I have driven for 5 consecutive days as a new driver. Within 2 minutes of arriving at my rider's destination, I have occasionally been pinged for another pickup and accepted. While finishing the trip I am currently on and rating that rider, I have accidentally "picked up" the next rider before arriving at their destination. Is there any way to back up and un-start the trip? I have either had to call them and ask for directions to their location or get them to cancel the trip and re-request a ride. Rookie mistake  I wish the Uber app would recognize that you're not at the next rider's pickup point and not allow the "Start Trip" function to execute...


----------



## Ben105 (Feb 27, 2016)

Did you start the trip or just pick up passenger?
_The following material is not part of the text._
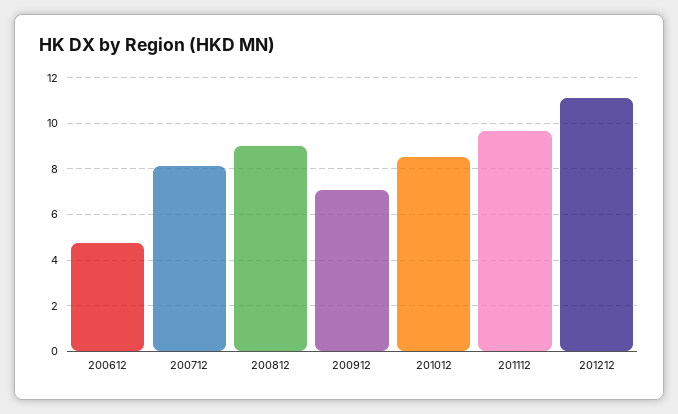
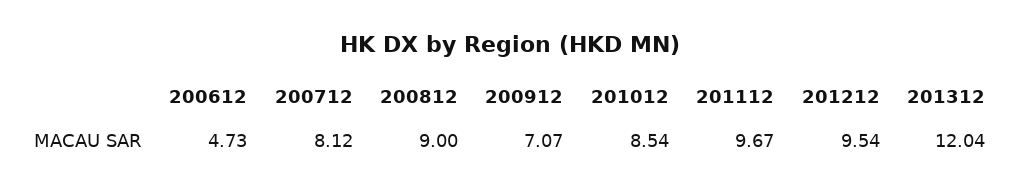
201212: 11 -> 9.54
201312: none -> 12.04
There's a difference. If you pick up passenger, you can slide it back down. If you start the ride early, but sliding the slider, you'll have to contact Uber to fix it and you could get rated lower for starting the ride before the rider is in the car.


----------



## Stygge (Jan 9, 2016)

You will get used to the app in no time and won't do it again. Good luck!


----------



## Coachman (Sep 22, 2015)

I've accidentally ended a trip early. I've never started one early.


----------



## HERR_UBERMENSCH (Jun 3, 2016)

This just happened to me last night, I think there is a bug in the app. I was swiping the rating for the last rider and suddenly the next trip had started as if I had picked up the next rider. As a result I ended up navigating to the destination rather than the pickup. I was fortunate that it was a short ride, like 1 mile, but this would have sucked if it was 20 minutes away. I'm certain I did not double swipe, I think the app is not quite there yet when it comes to picking up your next ride while dropping another one off.


----------